Not only does Sprint need to rethink its existing management team, it also needs to invest in its network instead of continuing to cut capital expenditures. “Sprint says it is spending $5 billion on its network. That’s only one-third of what the other operators are spending,” said Bill Ho, analyst with 556 Ventures. “If [Sprint] goes it alone, they will have to throw more money at the network.”
But is Sprint’s brand too damaged to overcome a failed merger with T-Mobile? Piecyk floated this question during his CNBC interview, noting that Sprint has been floundering for some time despite SoftBank’s 78% stake in the operator. In 2013 SoftBank invested about $21.6 billion in Sprint.

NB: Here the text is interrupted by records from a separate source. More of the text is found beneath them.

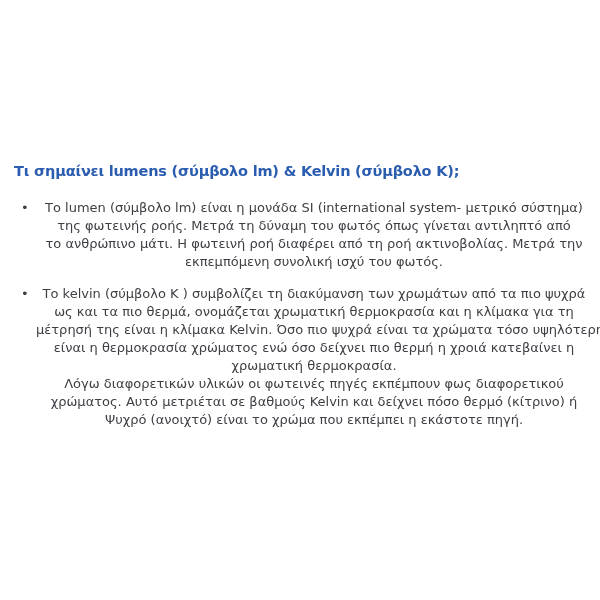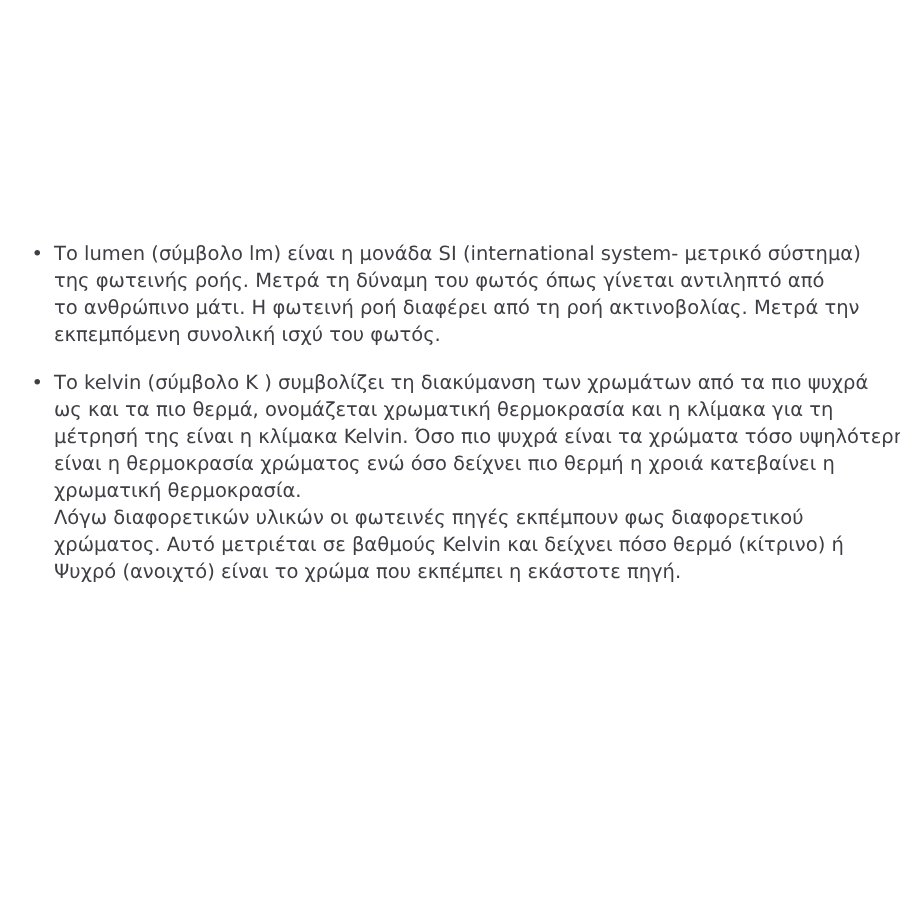"Τι σημαίνει lumens (σύμβολο lm)" h1.heading { html: none -> <h1>Τι σημαίνει lumens (σύμβολο lm) &amp; Kelvin (σύμβολο K);</h1> }
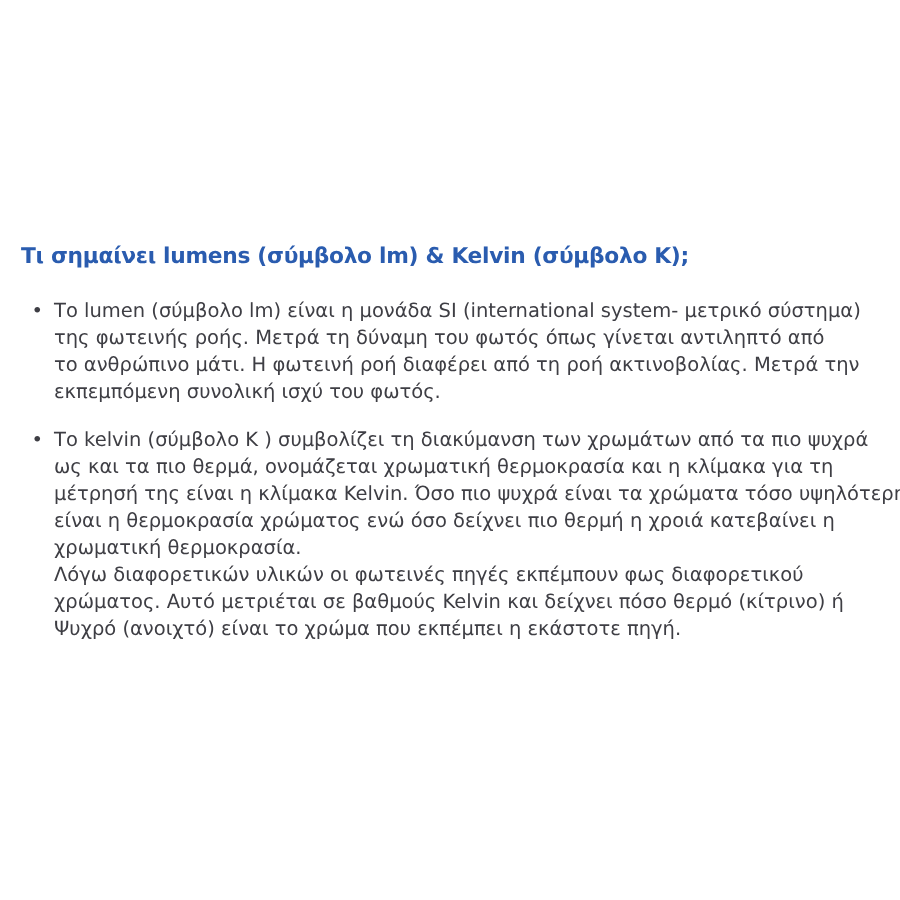"Το lumen (σύμβολο lm) είναι" .info-item p { text-align: none -> center }
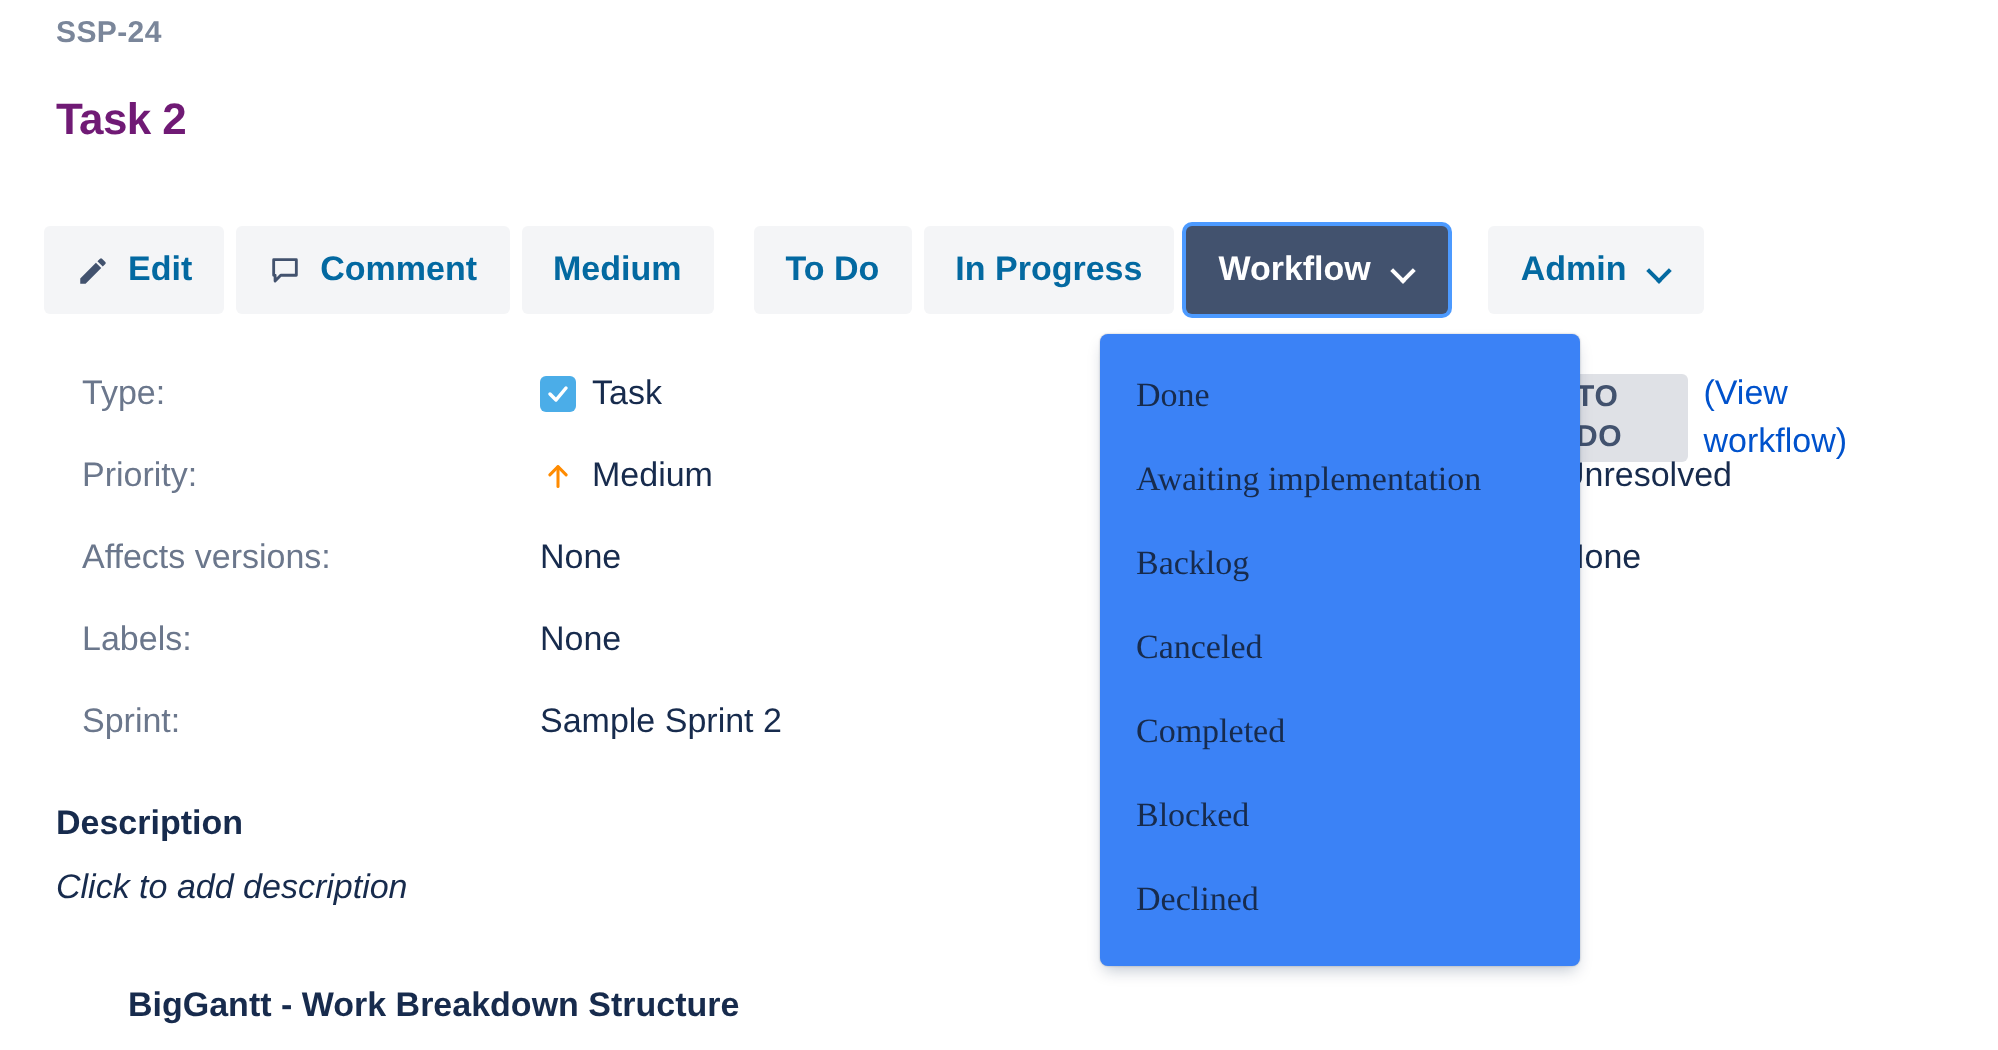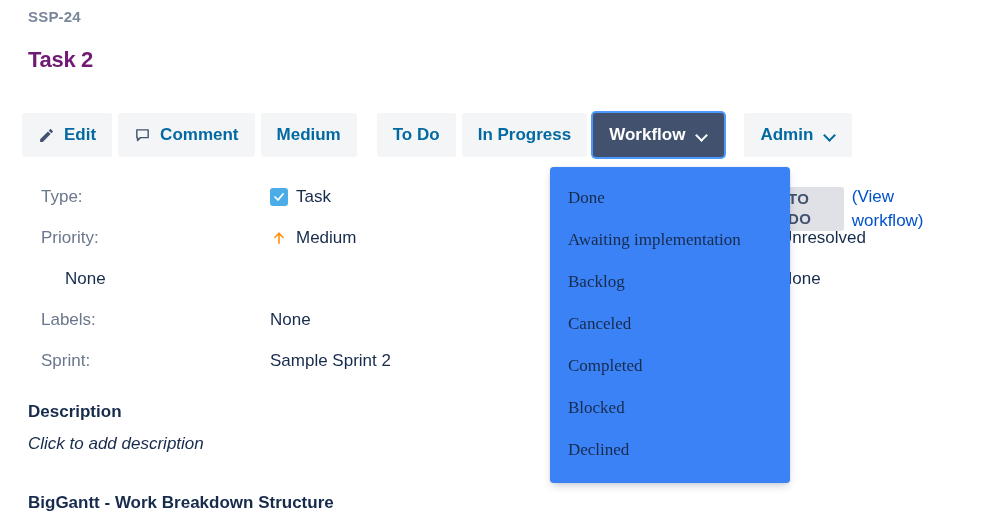"Affects versions:" div.flabel { html: none -> <div>Affects versions:</div> }
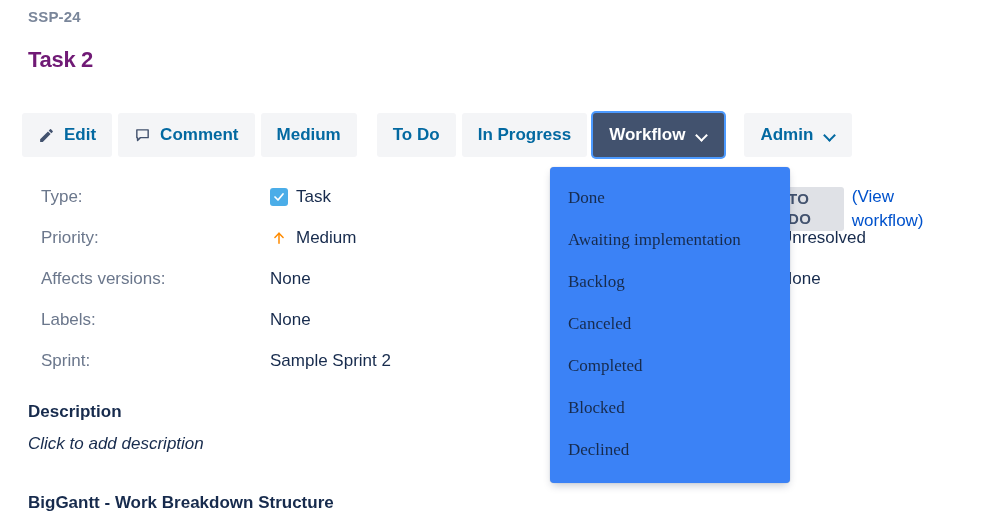"BigGantt - Work Breakdown Structure" #bg-head { margin-left: none -> 36px }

“Sprint’s brand has been problematic since it acquired Nextel [in 2005],” said Ho. “They really need a success story.”
Nevertheless, analysts are uncertain whether SoftBank will help Sprint by investing more in the operator. Some speculate that SoftBank will instead look to Wall Street for more funding. “Wall Street will only finance it if they have confidence in the leadership team,” Entner said. "And why would Wall Street invest more in Sprint if SoftBank isn’t willing to?"
Despite Sprint’s precarious position, the company continues to tout its 5G story. As Ho said, company leaders are “putting on a brave face.” But Sprint may soon need more than a brave face. If the T-Mobile merger fails, it will need a management revamp and major network investment to remain a valid competitor in today’s wireless market.